Instructions for the task » Gather all lines in the records below that include the word "label".

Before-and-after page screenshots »
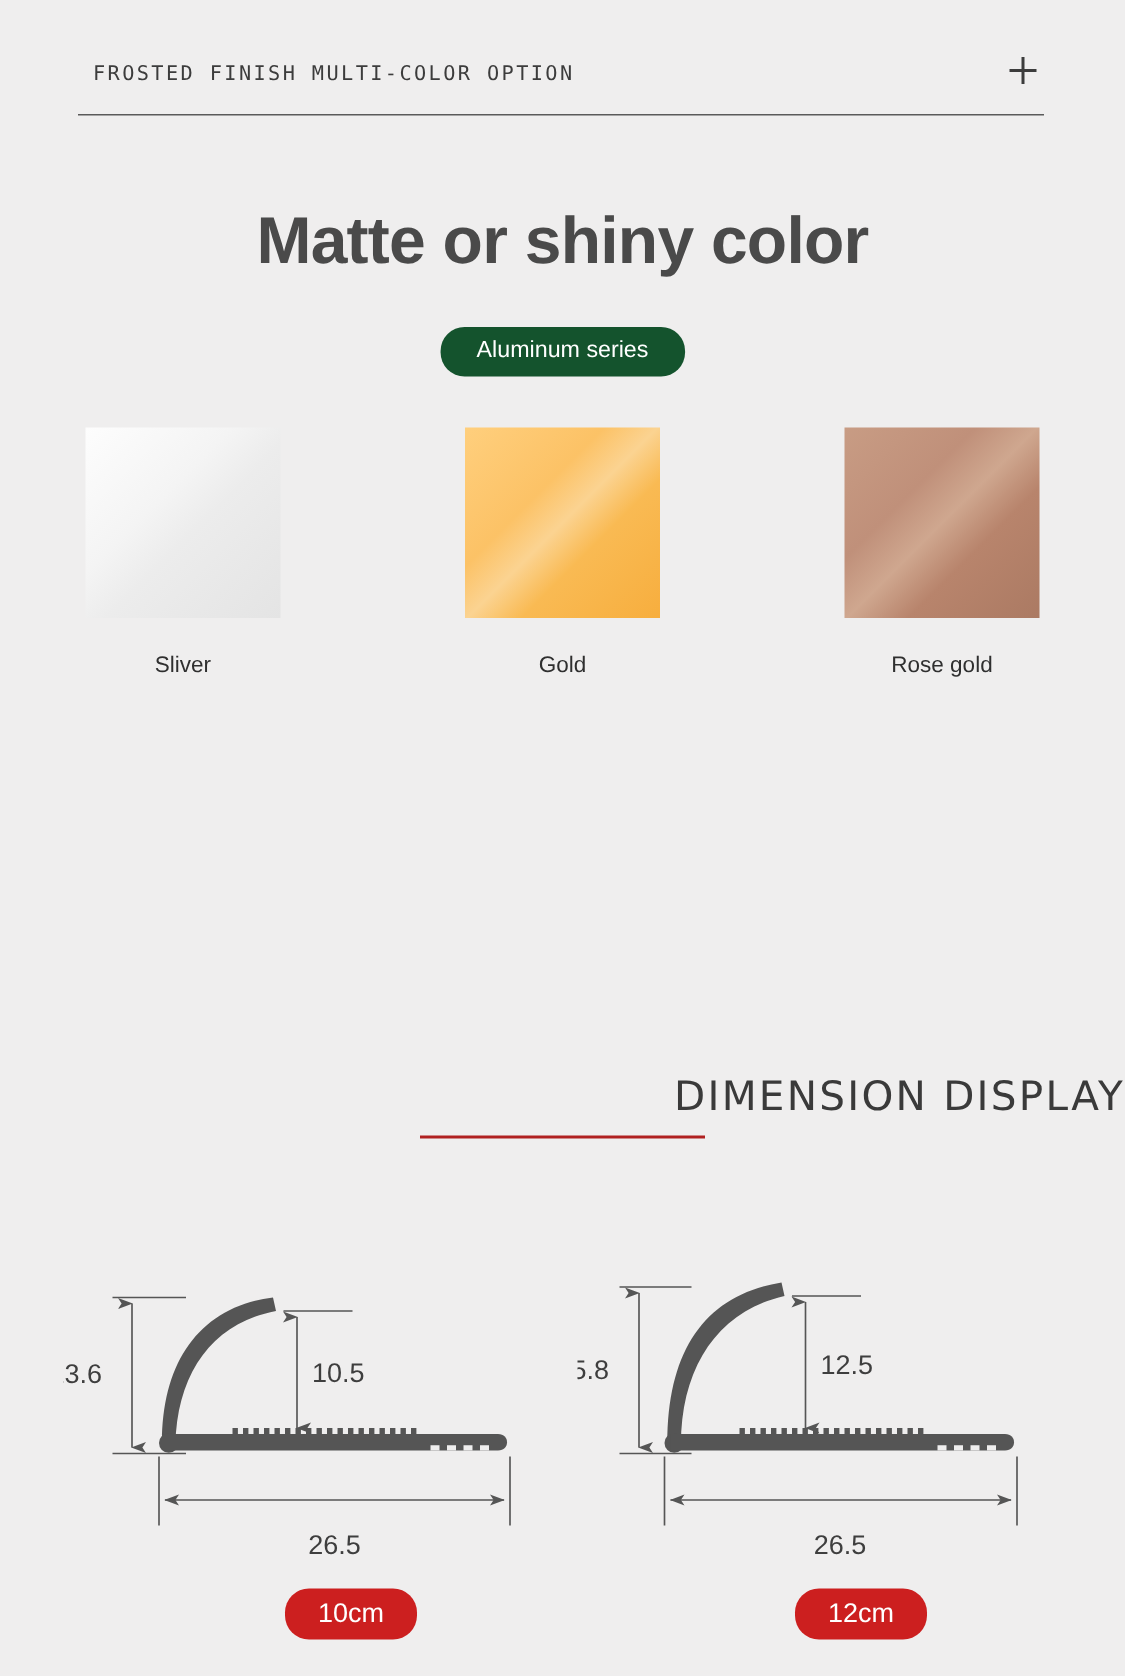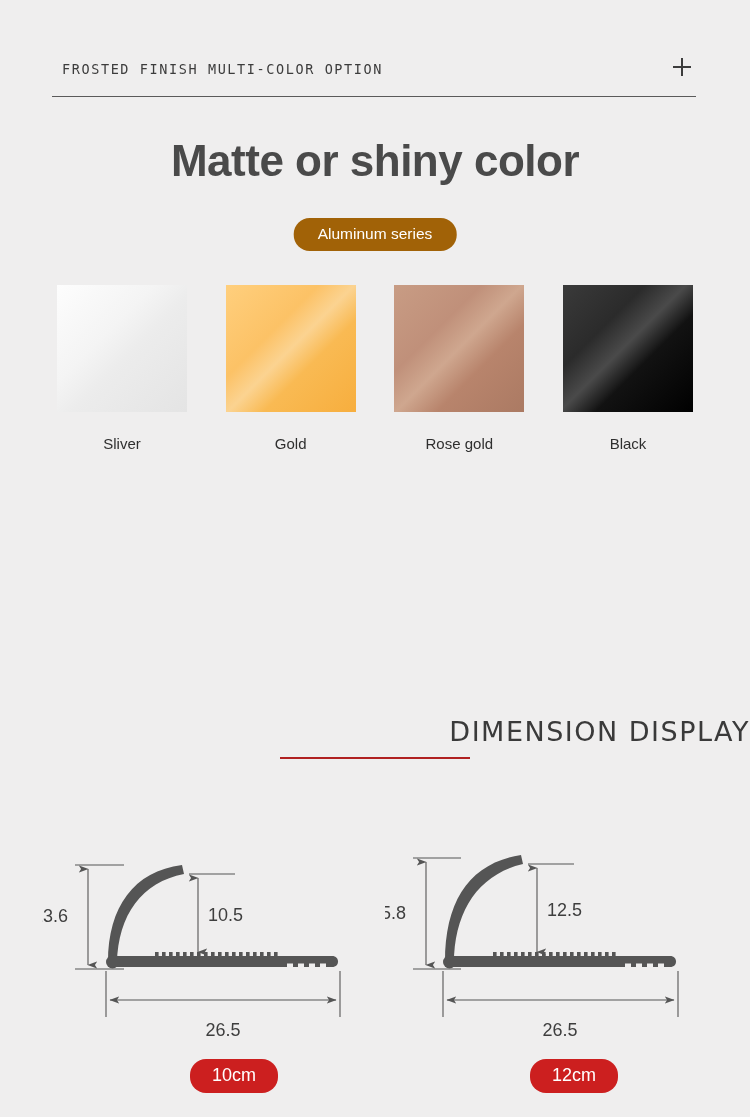--- a/index.html
+++ b/index.html
@@ -13,21 +13,21 @@
     font-family: "Liberation Sans", sans-serif;
     color: #3d3d3d;
     overflow: hidden;
     position: relative;
   }
 
   
   .header {
     position: absolute;
     left: 52px;
-    top: 56px;
+    top: 36px;
     width: 646px;
     height: 46px;
     text-align: right;
   }
   .header-title {
     position: absolute;
     left: 10px;
     top: 5px;
     font-size: 13.5px;
     letter-spacing: 1.6px;
@@ -74,21 +74,21 @@
     font-weight: bold;
     color: #4a4a4a;
     letter-spacing: -0.5px;
   }
 
   .series-badge {
     position: absolute;
     left: 50%;
     transform: translateX(-50%);
     top: 218px;
-    background: #a16207;
+    background: #14532d;
     color: #ffffff;
     font-size: 15.5px;
     padding: 7px 24px 8px 24px;
     border-radius: 16px;
     white-space: nowrap;
   }
 
   
   .swatch-grid {
     position: absolute;
@@ -243,24 +243,20 @@
       <div class="swatch-label">Sliver</div>
     </div>
     <div class="swatch-cell">
       <div class="swatch-chip chip-gold"></div>
       <div class="swatch-label">Gold</div>
     </div>
     <div class="swatch-cell">
       <div class="swatch-chip chip-rosegold"></div>
       <div class="swatch-label">Rose gold</div>
     </div>
-    <div class="swatch-cell">
-      <div class="swatch-chip chip-black"></div>
-      <div class="swatch-label">Black</div>
-    </div>
   </div>
 
 
 </div>
 
 <div class="dim-heading">DIMENSION DISPLAY</div>
 <div class="dim-underline"></div>
 
 <div class="diagrams">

Result of this task »
       <div class="swatch-label">Sliver</div>
       <div class="swatch-label">Gold</div>
       <div class="swatch-label">Rose gold</div>
-      <div class="swatch-label">Black</div>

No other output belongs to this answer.